> [WHAT YOU SHOULD DO] In the entries below, count each line where "task" appears. Give the total and nothing more.

(Items from a data source)
== Segment start ==

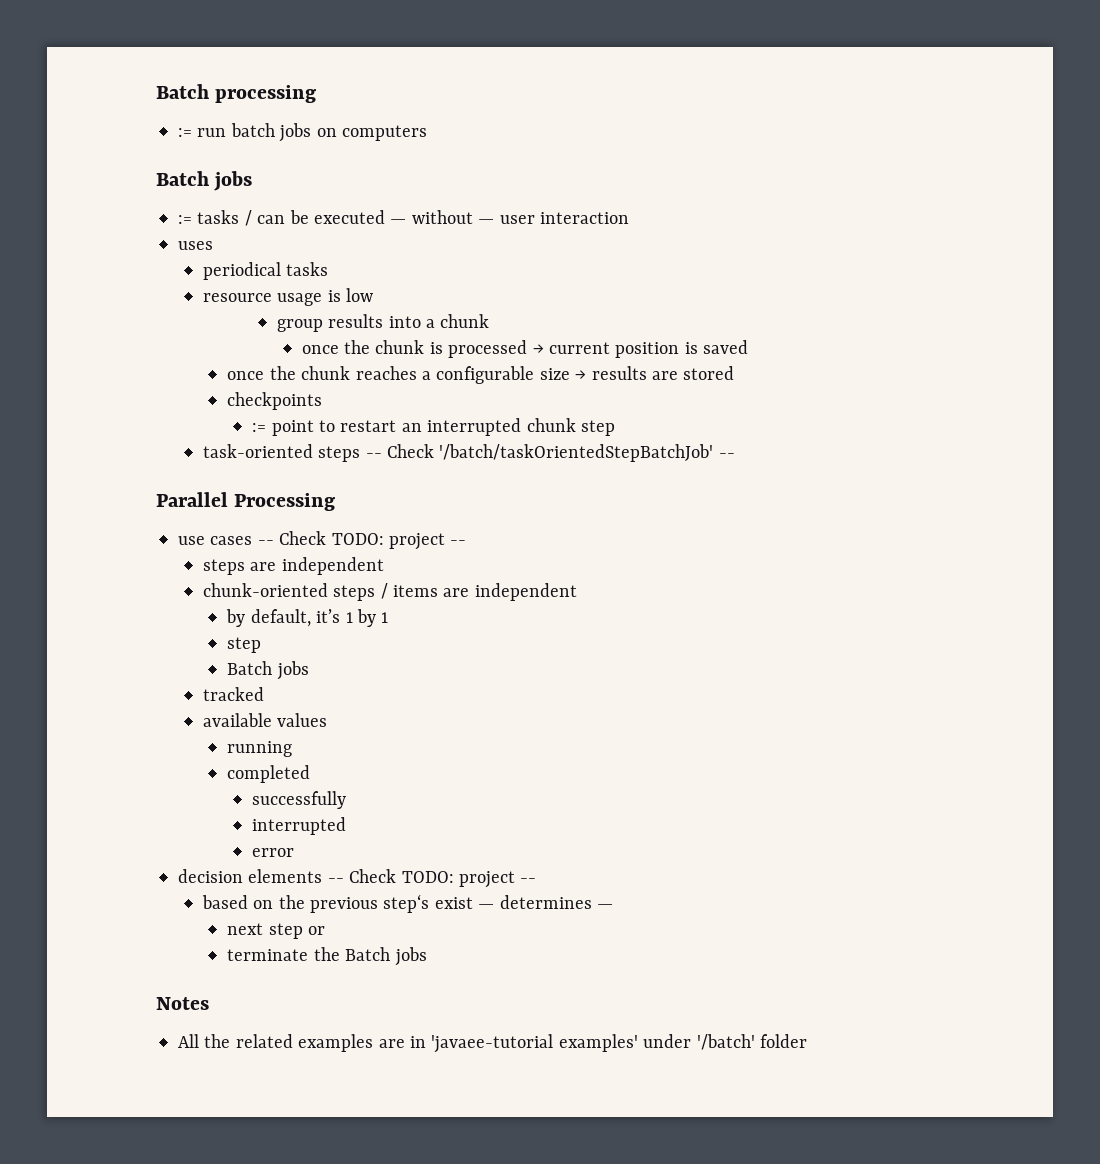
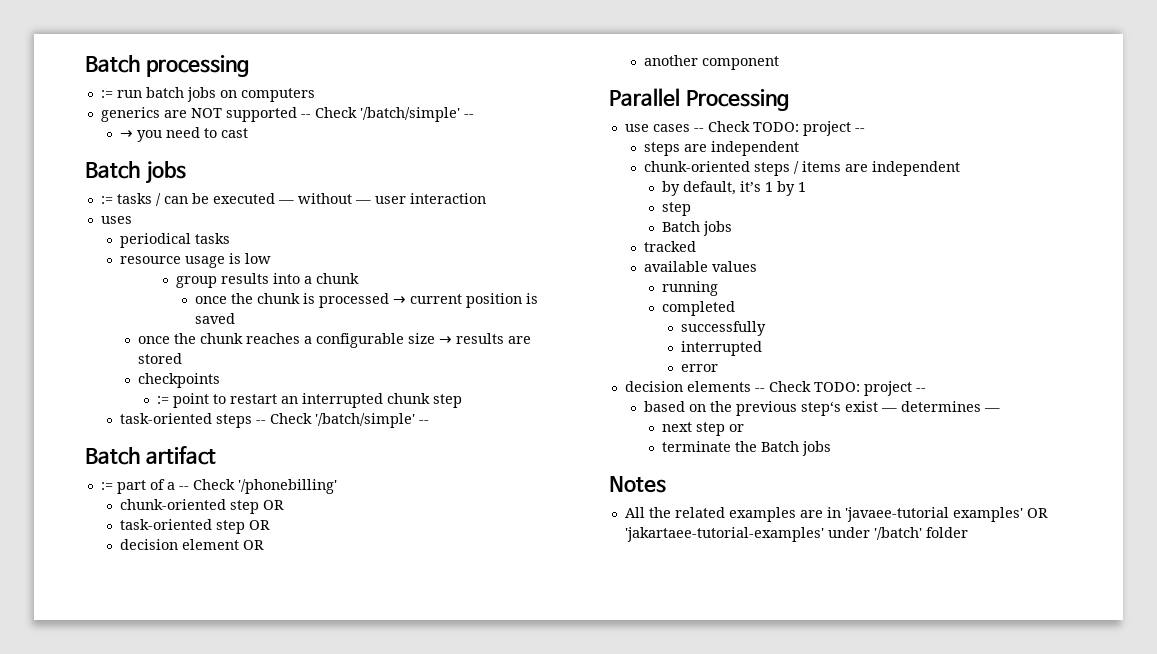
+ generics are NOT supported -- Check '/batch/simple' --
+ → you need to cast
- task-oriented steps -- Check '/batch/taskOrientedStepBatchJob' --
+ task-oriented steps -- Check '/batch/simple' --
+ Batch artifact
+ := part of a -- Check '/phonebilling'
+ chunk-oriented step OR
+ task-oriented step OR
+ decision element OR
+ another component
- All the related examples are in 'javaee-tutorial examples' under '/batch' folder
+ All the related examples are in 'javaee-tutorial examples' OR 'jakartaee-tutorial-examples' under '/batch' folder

== Segment end ==

> [RESPONSE] 3